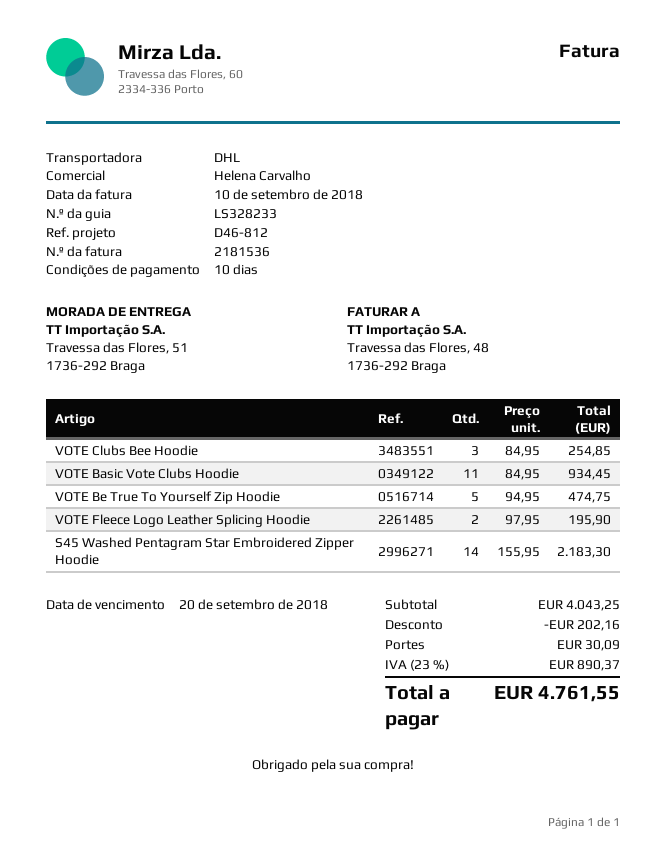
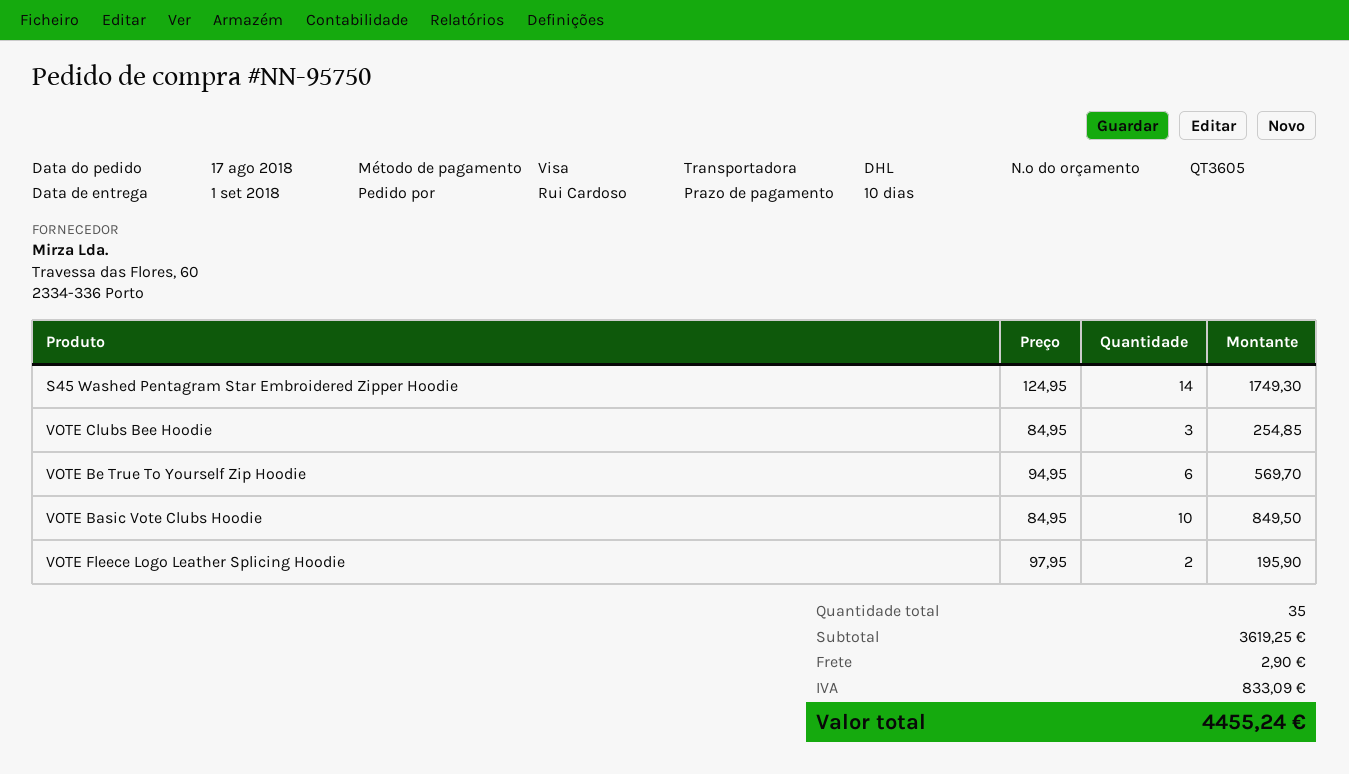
VOTE Basic Vote Clubs Hoodie: 11 x 84.95 = 934.45 -> 10 x 84.95 = 849.50
VOTE Be True To Yourself Zip Hoodie: 5 x 94.95 = 474.75 -> 6 x 94.95 = 569.70
S45 Washed Pentagram Star Embroidered Zipper Hoodie: 14 x 155.95 = 2183.30 -> 14 x 124.95 = 1749.30
subtotal: 4043.25 -> 3619.25
discount: 202.16 -> none
shipping: 30.09 -> 2.90
tax: 890.37 -> 833.09
total: 4761.55 -> 4455.24

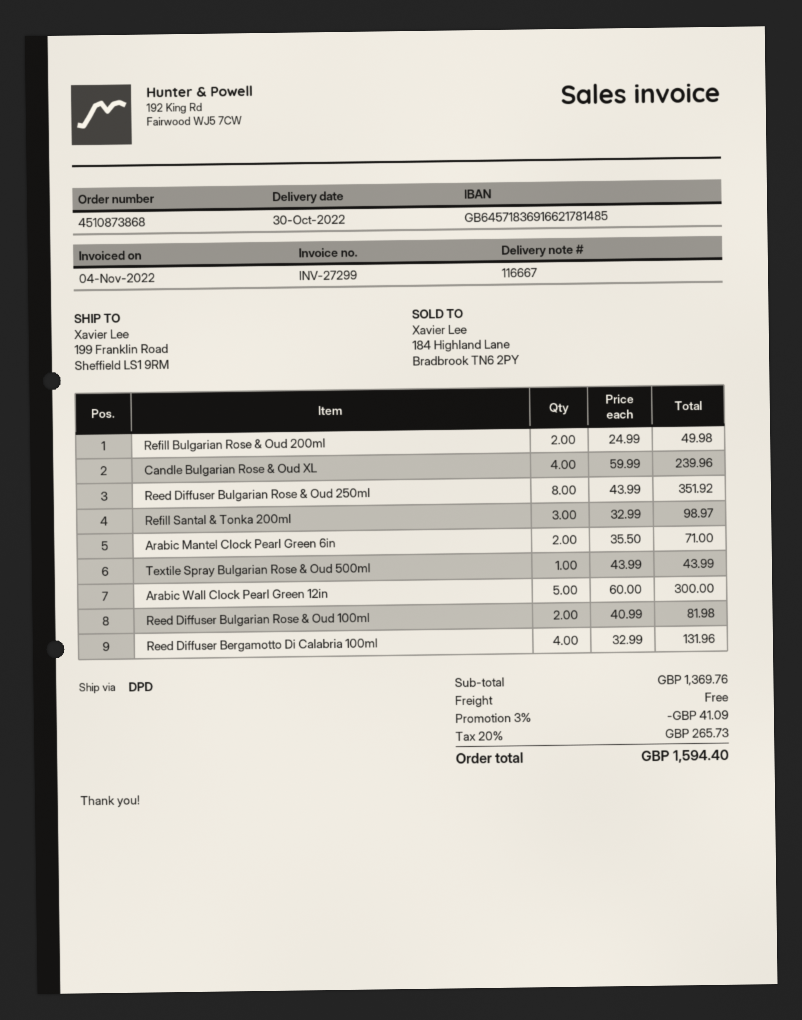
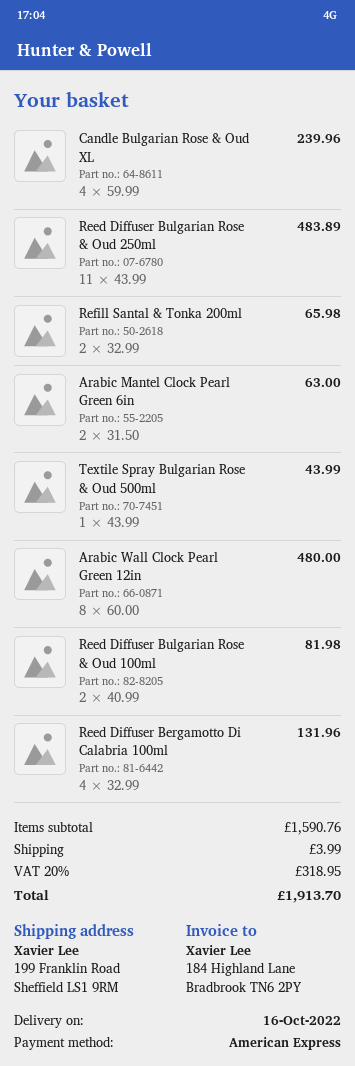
delivery date: 2022-10-30 -> 2022-10-16
Refill Bulgarian Rose & Oud 200ml: 2 x 24.99 = 49.98 -> none
Reed Diffuser Bulgarian Rose & Oud 250ml: 8 x 43.99 = 351.92 -> 11 x 43.99 = 483.89
Refill Santal & Tonka 200ml: 3 x 32.99 = 98.97 -> 2 x 32.99 = 65.98
Arabic Mantel Clock Pearl Green 6in: 2 x 35.50 = 71.00 -> 2 x 31.50 = 63.00
Arabic Wall Clock Pearl Green 12in: 5 x 60.00 = 300.00 -> 8 x 60.00 = 480.00
subtotal: 1369.76 -> 1590.76
discount: 3% = 41.09 -> none
shipping: 0.00 -> 3.99
tax: 20% = 265.73 -> 20% = 318.95
total: 1594.40 -> 1913.70

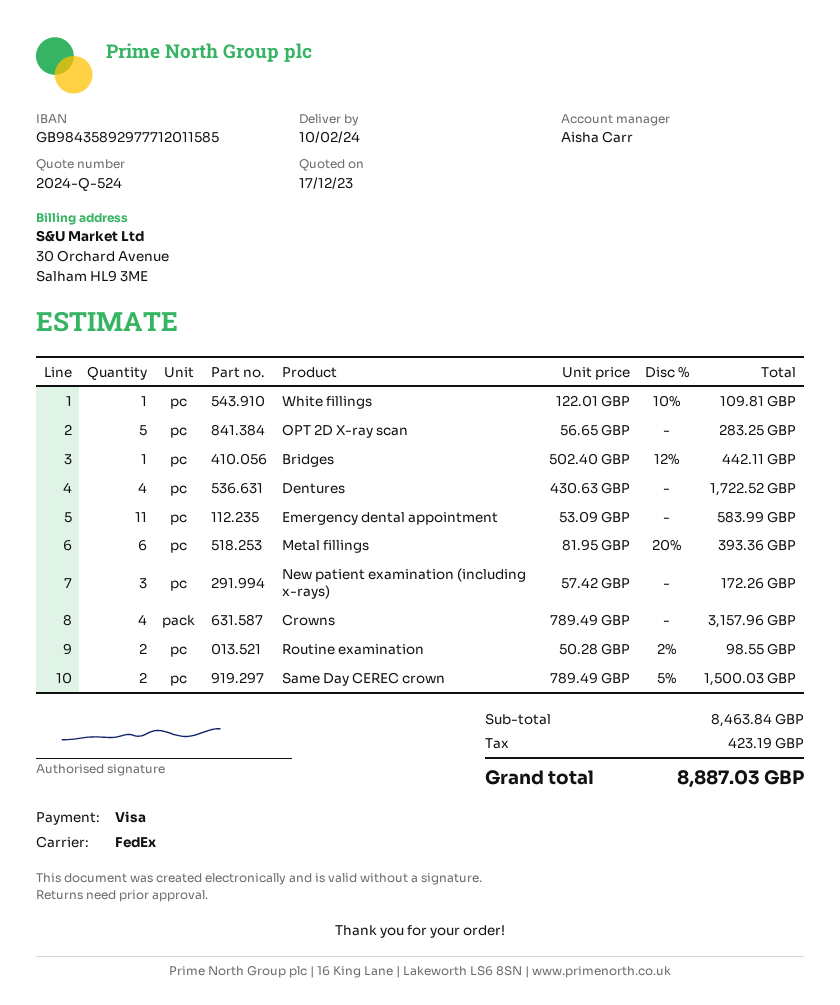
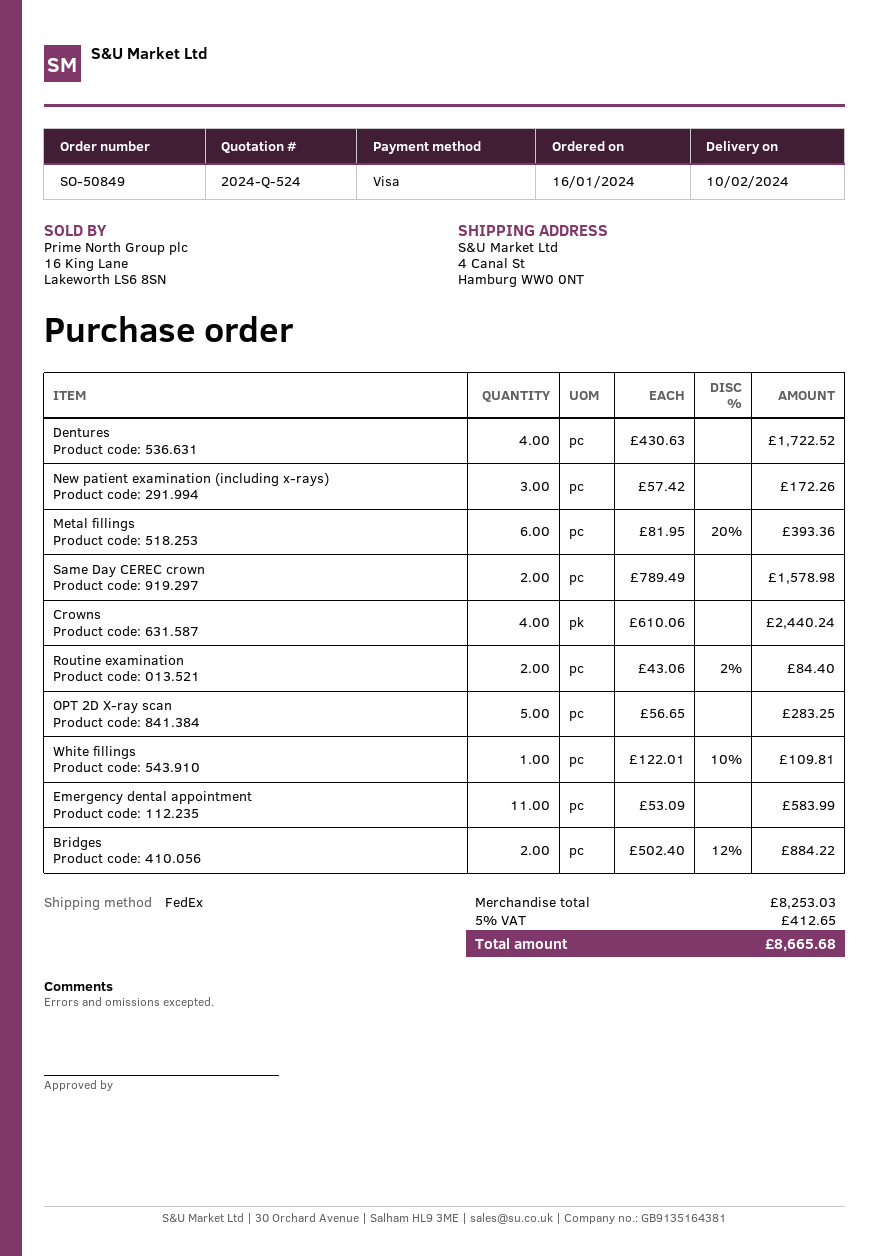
Bridges: 1 x 502.40 - 12% = 442.11 -> 2 x 502.40 - 12% = 884.22
Crowns: 4 x 789.49 = 3157.96 -> 4 x 610.06 = 2440.24
Routine examination: 2 x 50.28 - 2% = 98.55 -> 2 x 43.06 - 2% = 84.40
Same Day CEREC crown: 2 x 789.49 - 5% = 1500.03 -> 2 x 789.49 = 1578.98
subtotal: 8463.84 -> 8253.03
tax: 423.19 -> 412.65
total: 8887.03 -> 8665.68

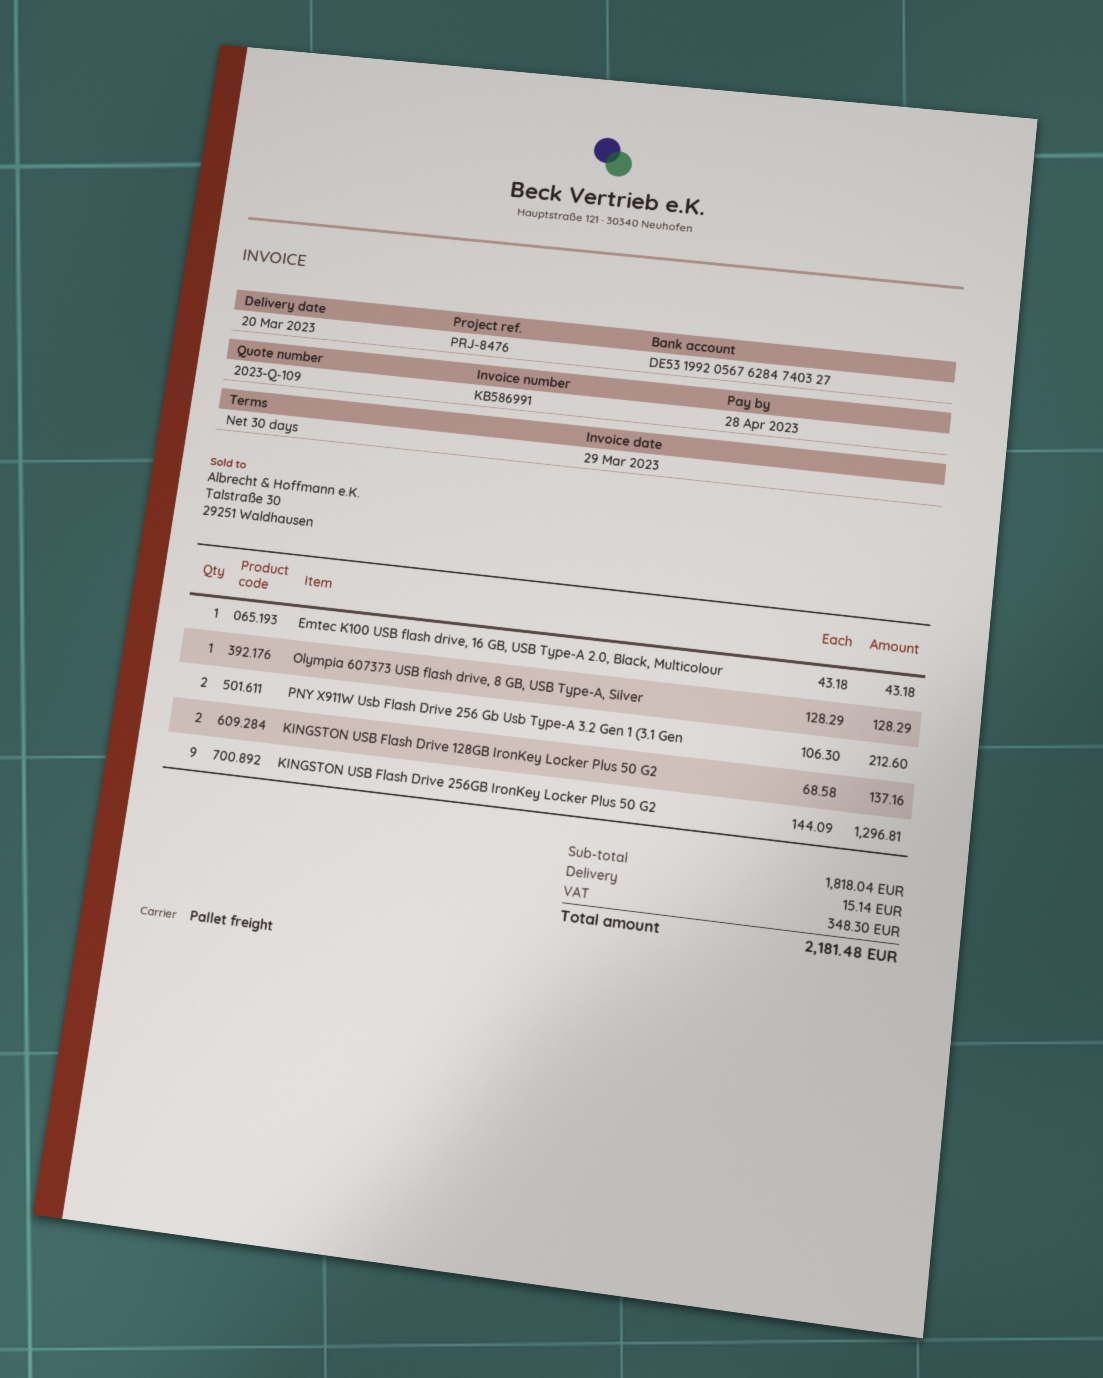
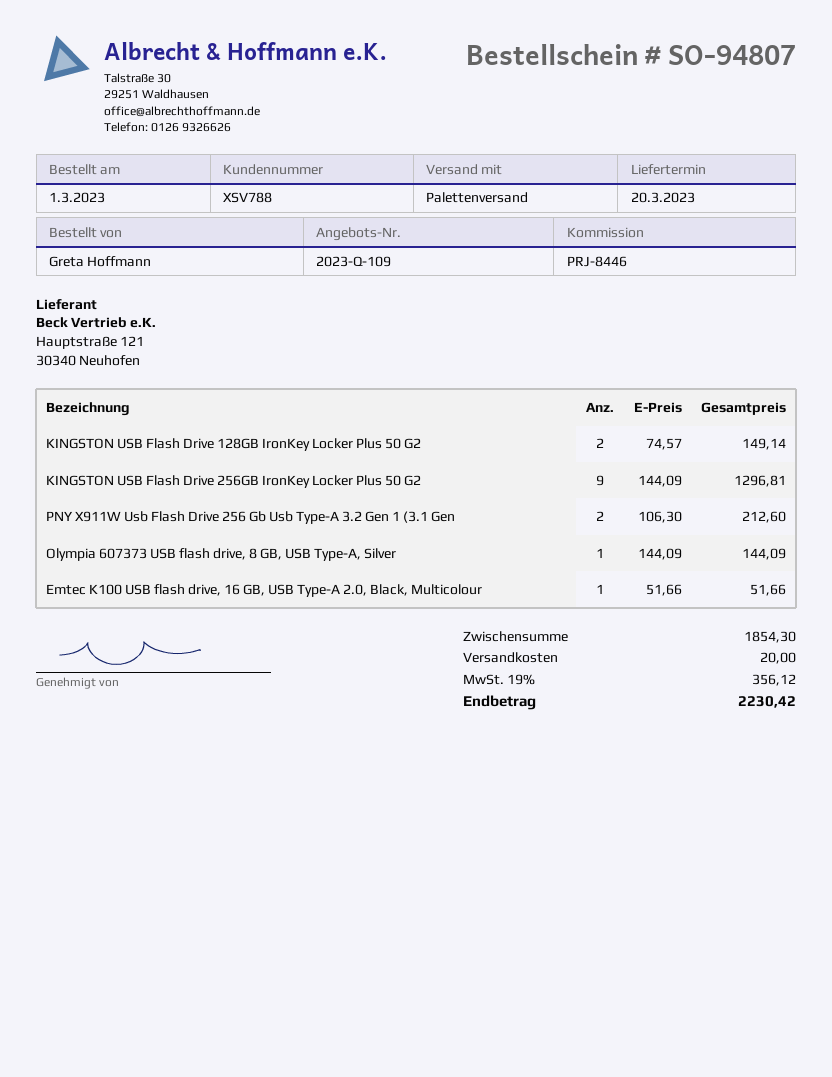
reference: PRJ-8476 -> PRJ-8446
Emtec K100 USB flash drive, 16 GB, USB Type-A 2.0, Black, Multicolour: 1 x 43.18 = 43.18 -> 1 x 51.66 = 51.66
Olympia 607373 USB flash drive, 8 GB, USB Type-A, Silver: 1 x 128.29 = 128.29 -> 1 x 144.09 = 144.09
KINGSTON USB Flash Drive 128GB IronKey Locker Plus 50 G2: 2 x 68.58 = 137.16 -> 2 x 74.57 = 149.14
subtotal: 1818.04 -> 1854.30
shipping: 15.14 -> 20.00
tax: 348.30 -> 356.12
total: 2181.48 -> 2230.42

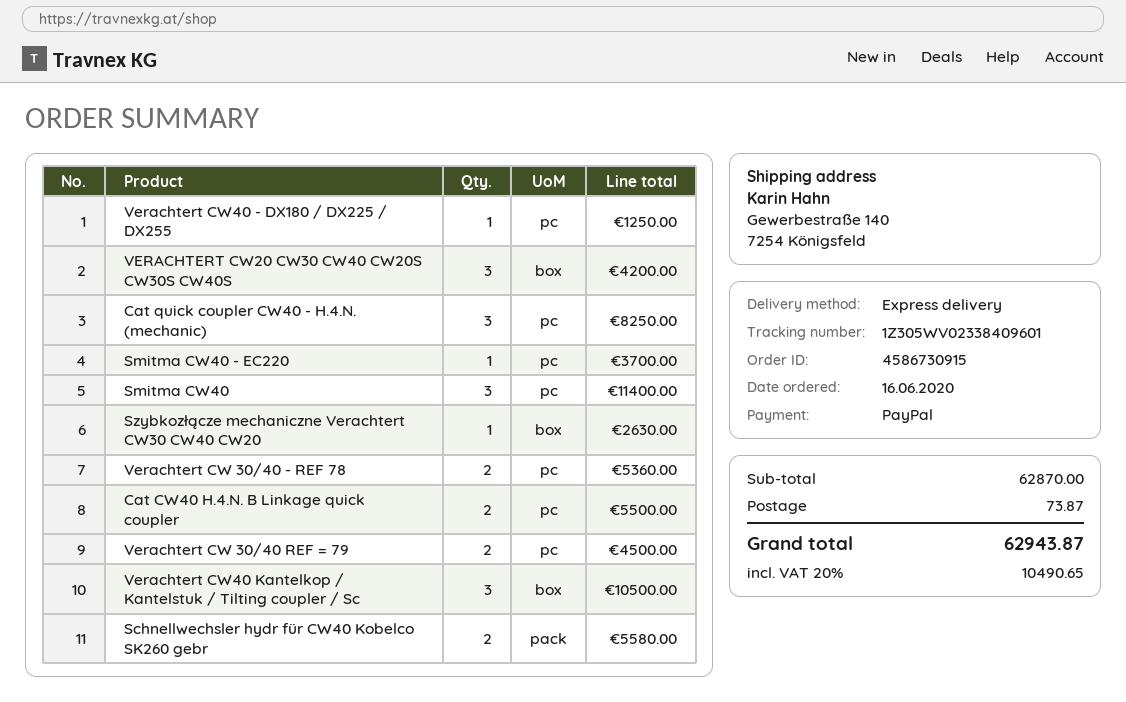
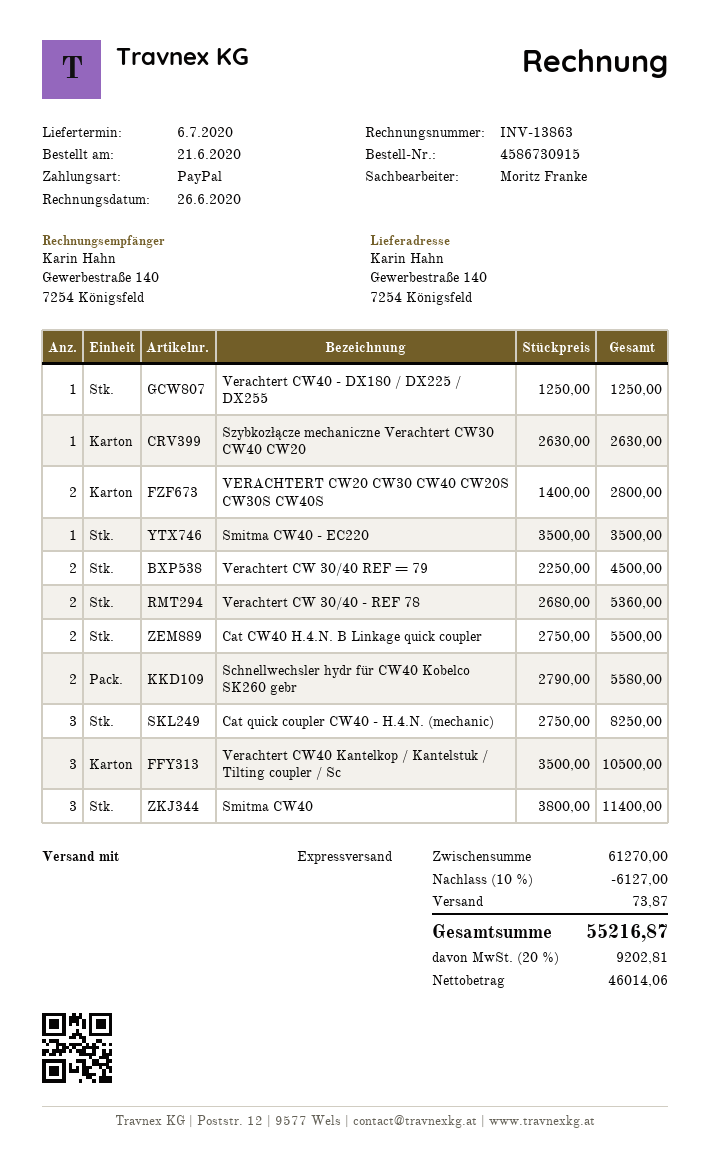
order date: 2020-06-16 -> 2020-06-21
VERACHTERT CW20 CW30 CW40 CW20S CW30S CW40S: 3 for 4200.00 -> 2 for 2800.00
Smitma CW40 - EC220: 1 for 3700.00 -> 1 for 3500.00
subtotal: 62870.00 -> 61270.00
discount: none -> 10% = 6127.00
tax: 20% = 10490.65 -> 20% = 9202.81
total: 62943.87 -> 55216.87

###

Find the lines above holding the word "Clock" and show them.

■ **Finished exercise**:
Arabic Mantel Clock Pearl Green 6in: 2 x 35.50 = 71.00 -> 2 x 31.50 = 63.00
Arabic Wall Clock Pearl Green 12in: 5 x 60.00 = 300.00 -> 8 x 60.00 = 480.00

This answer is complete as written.